=== Change listing data ===
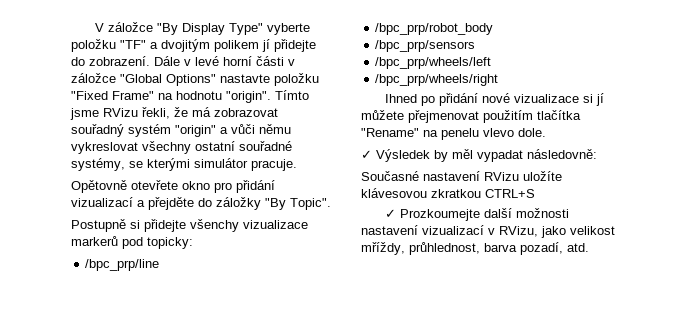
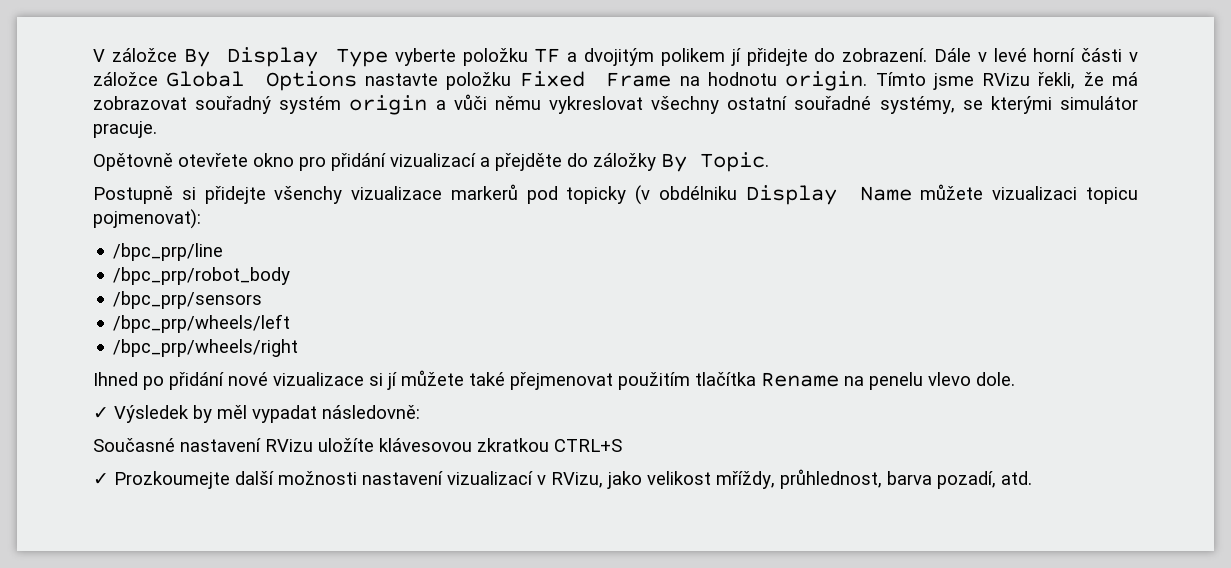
[157,23,264,35] "By Display Type" -> [183,47,389,67] By Display Type
[120,40,146,49] "TF" -> [534,48,561,63] TF
[120,73,319,86] [71,91,154,100] "Global Options" nastavte položku "Fixed Frame" -> [166,71,672,91] Global Options nastavte položku Fixed Frame
[226,91,271,103] "origin". -> [785,71,868,91] origin.
[175,125,216,137] "origin" -> [349,95,428,115] origin
[265,198,331,210] "By Topic". -> [661,152,769,172] By Topic.
[147,237,193,249] topicky: -> [566,184,1138,205] [93,209,201,229] topicky (v obdélniku Display Name můžete vizualizaci topicu pojmenovat):
(404, 115) none -> [469,372,505,386] také
[361,128,419,137] "Rename" -> [761,372,839,387] Rename

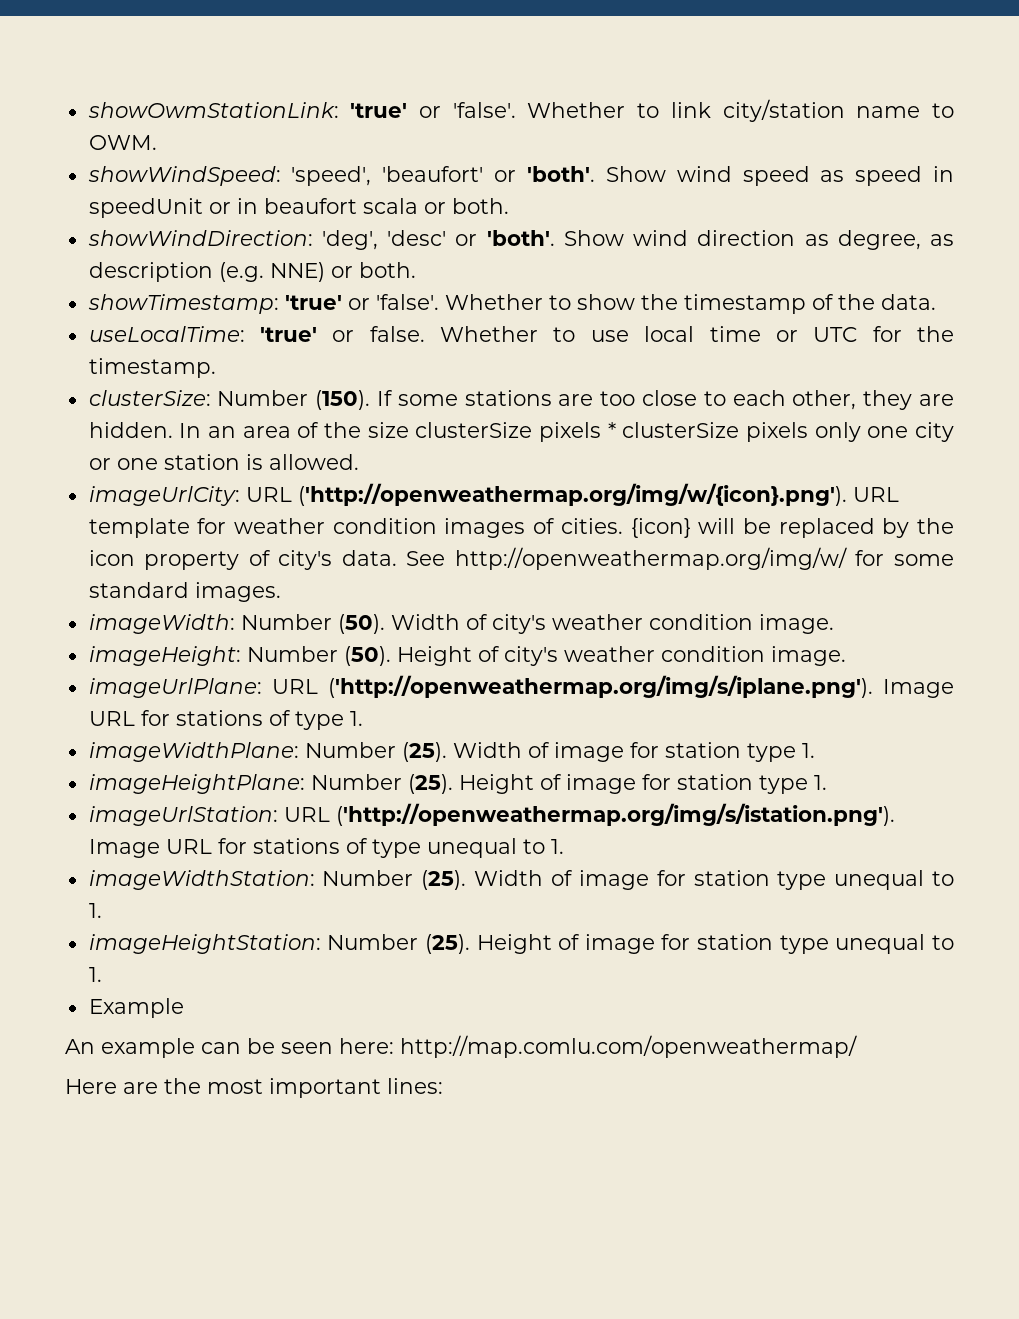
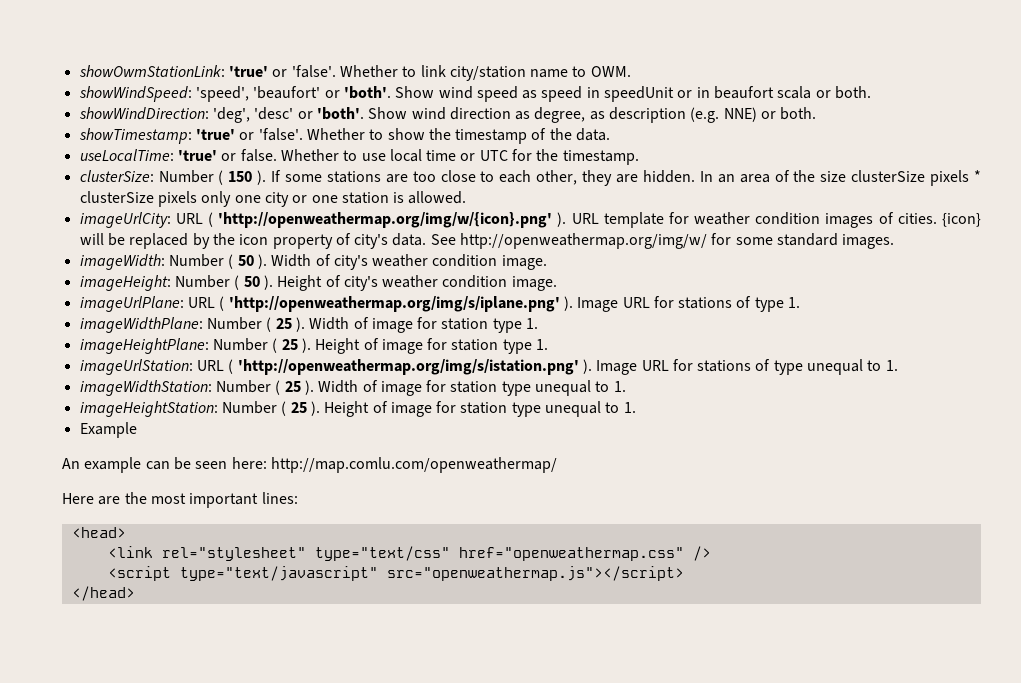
[315,390,371,410] (150). -> [218,170,267,185] ( 150 ).
[297,483,847,506] ('http://openweathermap.org/img/w/{icon}.png'). -> [207,212,567,228] ( 'http://openweathermap.org/img/w/{icon}.png' ).
[337,614,385,634] (50). -> [228,254,267,269] ( 50 ).
[343,646,391,666] (50). -> [234,275,273,290] ( 50 ).
[327,675,873,698] ('http://openweathermap.org/img/s/iplane.png'). -> [219,296,573,312] ( 'http://openweathermap.org/img/s/iplane.png' ).
[401,742,447,762] (25). -> [266,317,305,332] ( 25 ).
[407,774,453,794] (25). -> [272,338,311,353] ( 25 ).
[335,803,895,826] ('http://openweathermap.org/img/s/istation.png'). -> [228,359,592,375] ( 'http://openweathermap.org/img/s/istation.png' ).
[421,870,467,890] (25). -> [275,380,314,395] ( 25 ).
[424,934,470,954] (25). -> [281,401,320,416] ( 25 ).
(443, 1086) none -> [71,527,126,538] [107,546,711,561] [107,566,684,581] [71,586,135,601] // <head> // <link rel="stylesheet" type="text/css" href="openweathermap.css" /> // <script type="text/javascript" src="openweathermap.js"></script> // </head>

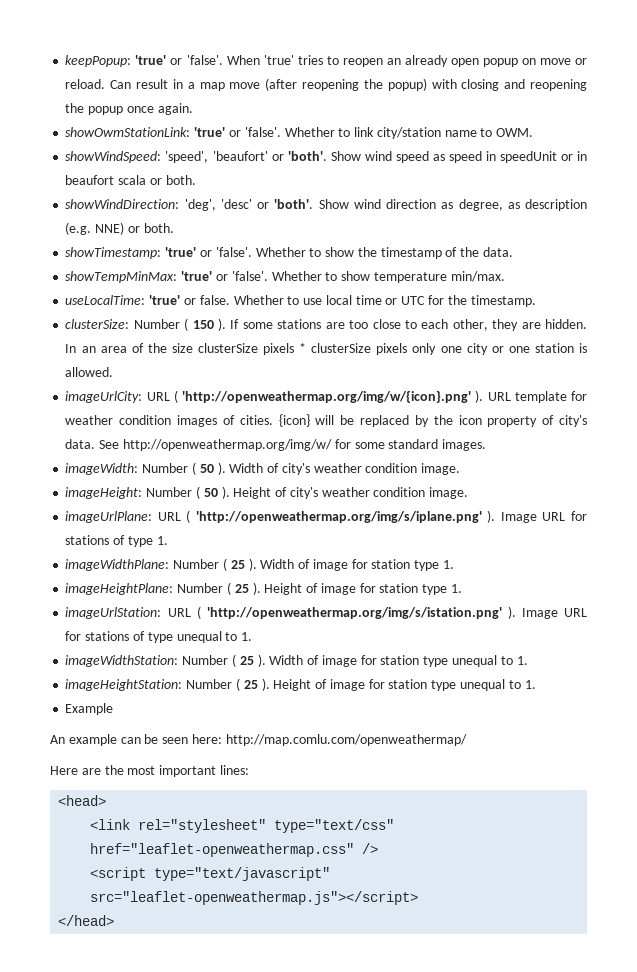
(78, 71) none -> [65,55,588,67] [65,78,587,91] [65,103,193,115] keepPopup: 'true' or 'false'. When 'true' tries to reopen an already open popup on move or reload. Can result in a map move (after reopening the popup) with closing and reopening the popup once again. //
(611, 134) none -> [65,271,505,283] // showTempMinMax: 'true' or 'false'. Whether to show temperature min/max.
[458,547,684,561] href="openweathermap.css" -> [90,843,355,857] href="leaflet-openweathermap.css"
[386,566,684,581] src="openweathermap.js"></script> -> [90,891,419,905] src="leaflet-openweathermap.js"></script>

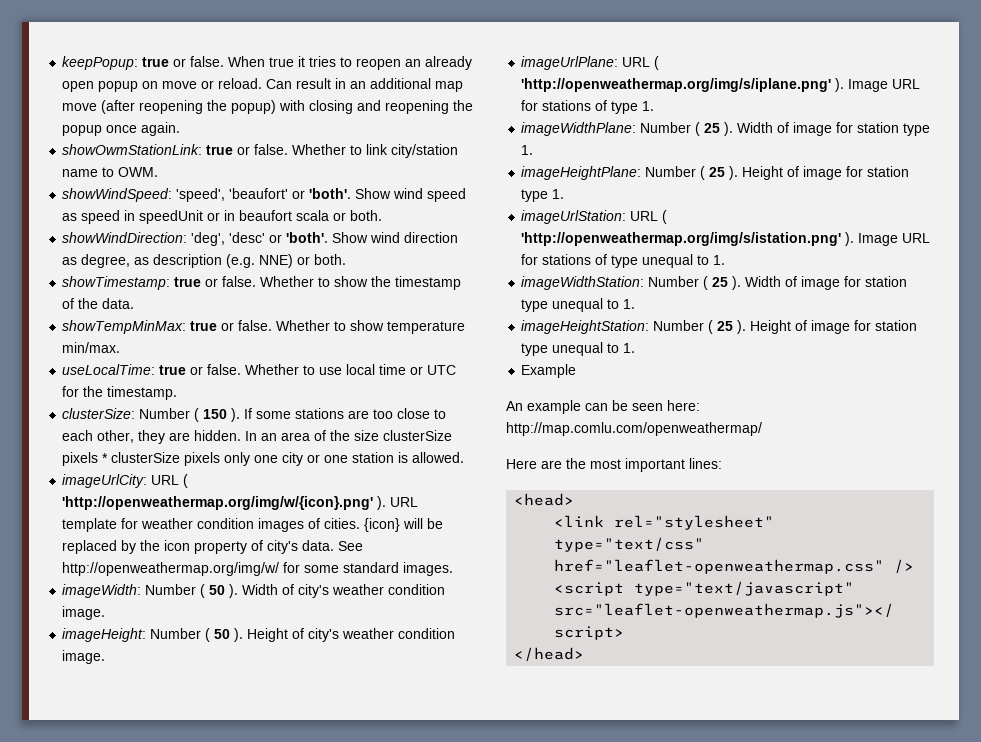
[135,55,294,65] 'true' or 'false'. When 'true' -> [142,56,306,67] true or false. When true it
[187,82,195,89] a -> [350,78,432,89] an additional
[194,127,281,137] 'true' or 'false'. -> [206,144,289,155] true or false.
[165,247,252,257] 'true' or 'false'. -> [174,276,257,287] true or false.
[181,271,268,281] 'true' or 'false'. -> [190,320,273,331] true or false.
[149,295,181,305] 'true' -> [159,365,187,375] true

=== WHAT TO PRODUCE ===
Above are the records; print exactly the lines from the line with "[315,390,371,410] (150). ->" to the line with "[407,774,453,794] (25). ->", including both, and nothing else.

=== RESULT OF THIS EXERCISE ===
[315,390,371,410] (150). -> [218,170,267,185] ( 150 ).
[297,483,847,506] ('http://openweathermap.org/img/w/{icon}.png'). -> [207,212,567,228] ( 'http://openweathermap.org/img/w/{icon}.png' ).
[337,614,385,634] (50). -> [228,254,267,269] ( 50 ).
[343,646,391,666] (50). -> [234,275,273,290] ( 50 ).
[327,675,873,698] ('http://openweathermap.org/img/s/iplane.png'). -> [219,296,573,312] ( 'http://openweathermap.org/img/s/iplane.png' ).
[401,742,447,762] (25). -> [266,317,305,332] ( 25 ).
[407,774,453,794] (25). -> [272,338,311,353] ( 25 ).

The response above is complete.